= What this task involves =
Report each line of the data below in which "Simge" appears.
※
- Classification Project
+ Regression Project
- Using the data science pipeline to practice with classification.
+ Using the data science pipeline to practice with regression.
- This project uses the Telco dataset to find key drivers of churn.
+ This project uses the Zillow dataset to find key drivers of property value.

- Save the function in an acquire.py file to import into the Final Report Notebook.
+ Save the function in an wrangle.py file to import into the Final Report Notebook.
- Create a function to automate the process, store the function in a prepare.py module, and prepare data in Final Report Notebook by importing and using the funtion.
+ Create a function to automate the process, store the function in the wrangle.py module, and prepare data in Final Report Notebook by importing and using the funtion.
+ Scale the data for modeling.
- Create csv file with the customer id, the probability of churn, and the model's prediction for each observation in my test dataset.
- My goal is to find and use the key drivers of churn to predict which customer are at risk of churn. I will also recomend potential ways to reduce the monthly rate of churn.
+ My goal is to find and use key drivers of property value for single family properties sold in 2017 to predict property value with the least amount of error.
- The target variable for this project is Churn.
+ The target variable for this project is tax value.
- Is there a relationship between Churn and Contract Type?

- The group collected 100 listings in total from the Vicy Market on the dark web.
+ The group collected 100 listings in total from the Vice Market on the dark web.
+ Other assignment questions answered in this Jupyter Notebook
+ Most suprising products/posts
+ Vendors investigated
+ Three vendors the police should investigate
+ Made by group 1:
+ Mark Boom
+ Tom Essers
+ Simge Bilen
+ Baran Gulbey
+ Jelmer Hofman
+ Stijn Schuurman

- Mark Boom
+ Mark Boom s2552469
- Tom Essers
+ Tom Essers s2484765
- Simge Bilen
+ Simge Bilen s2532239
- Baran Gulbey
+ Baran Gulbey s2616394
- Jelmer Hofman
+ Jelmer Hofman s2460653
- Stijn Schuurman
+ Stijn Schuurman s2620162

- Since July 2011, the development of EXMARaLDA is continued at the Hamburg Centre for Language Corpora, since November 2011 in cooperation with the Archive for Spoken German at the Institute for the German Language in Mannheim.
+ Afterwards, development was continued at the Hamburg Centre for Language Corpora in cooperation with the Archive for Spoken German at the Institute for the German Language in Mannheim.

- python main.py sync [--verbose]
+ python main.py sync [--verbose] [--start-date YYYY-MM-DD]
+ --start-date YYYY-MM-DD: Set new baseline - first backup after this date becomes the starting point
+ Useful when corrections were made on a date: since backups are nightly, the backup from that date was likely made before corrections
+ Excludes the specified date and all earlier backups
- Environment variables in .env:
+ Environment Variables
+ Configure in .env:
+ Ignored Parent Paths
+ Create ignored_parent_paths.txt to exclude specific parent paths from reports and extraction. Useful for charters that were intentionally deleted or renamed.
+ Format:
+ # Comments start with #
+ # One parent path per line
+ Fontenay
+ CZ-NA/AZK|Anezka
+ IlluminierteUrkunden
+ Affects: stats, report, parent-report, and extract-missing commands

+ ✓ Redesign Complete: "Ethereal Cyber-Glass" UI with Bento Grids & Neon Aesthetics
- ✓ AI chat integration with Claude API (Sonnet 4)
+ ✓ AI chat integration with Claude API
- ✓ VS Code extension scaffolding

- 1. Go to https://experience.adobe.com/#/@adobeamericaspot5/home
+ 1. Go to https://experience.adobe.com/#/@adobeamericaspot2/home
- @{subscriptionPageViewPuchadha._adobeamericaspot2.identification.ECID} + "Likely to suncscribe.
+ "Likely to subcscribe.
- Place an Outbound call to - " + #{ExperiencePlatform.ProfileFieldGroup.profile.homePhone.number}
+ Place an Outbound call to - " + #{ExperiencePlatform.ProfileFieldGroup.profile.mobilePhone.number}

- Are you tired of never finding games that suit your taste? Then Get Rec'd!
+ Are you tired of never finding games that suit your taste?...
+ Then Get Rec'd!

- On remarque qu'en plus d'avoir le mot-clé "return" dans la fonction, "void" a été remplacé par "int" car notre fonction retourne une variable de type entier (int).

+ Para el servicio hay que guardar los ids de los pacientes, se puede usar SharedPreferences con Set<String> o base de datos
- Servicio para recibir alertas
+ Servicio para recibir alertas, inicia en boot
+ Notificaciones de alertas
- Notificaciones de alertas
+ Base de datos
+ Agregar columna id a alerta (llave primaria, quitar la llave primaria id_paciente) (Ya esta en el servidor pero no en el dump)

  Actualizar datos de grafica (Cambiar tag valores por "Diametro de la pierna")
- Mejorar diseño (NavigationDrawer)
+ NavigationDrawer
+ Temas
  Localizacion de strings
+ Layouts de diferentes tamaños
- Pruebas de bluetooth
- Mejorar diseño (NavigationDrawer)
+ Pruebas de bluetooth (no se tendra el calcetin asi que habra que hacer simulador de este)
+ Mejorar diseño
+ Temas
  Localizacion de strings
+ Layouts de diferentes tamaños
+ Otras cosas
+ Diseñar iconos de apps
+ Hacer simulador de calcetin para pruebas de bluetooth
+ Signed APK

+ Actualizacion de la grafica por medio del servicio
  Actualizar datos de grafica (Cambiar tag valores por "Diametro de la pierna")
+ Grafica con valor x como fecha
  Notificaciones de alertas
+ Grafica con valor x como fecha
※
= Answer box =
+ Simge Bilen
- Simge Bilen
+ Simge Bilen s2532239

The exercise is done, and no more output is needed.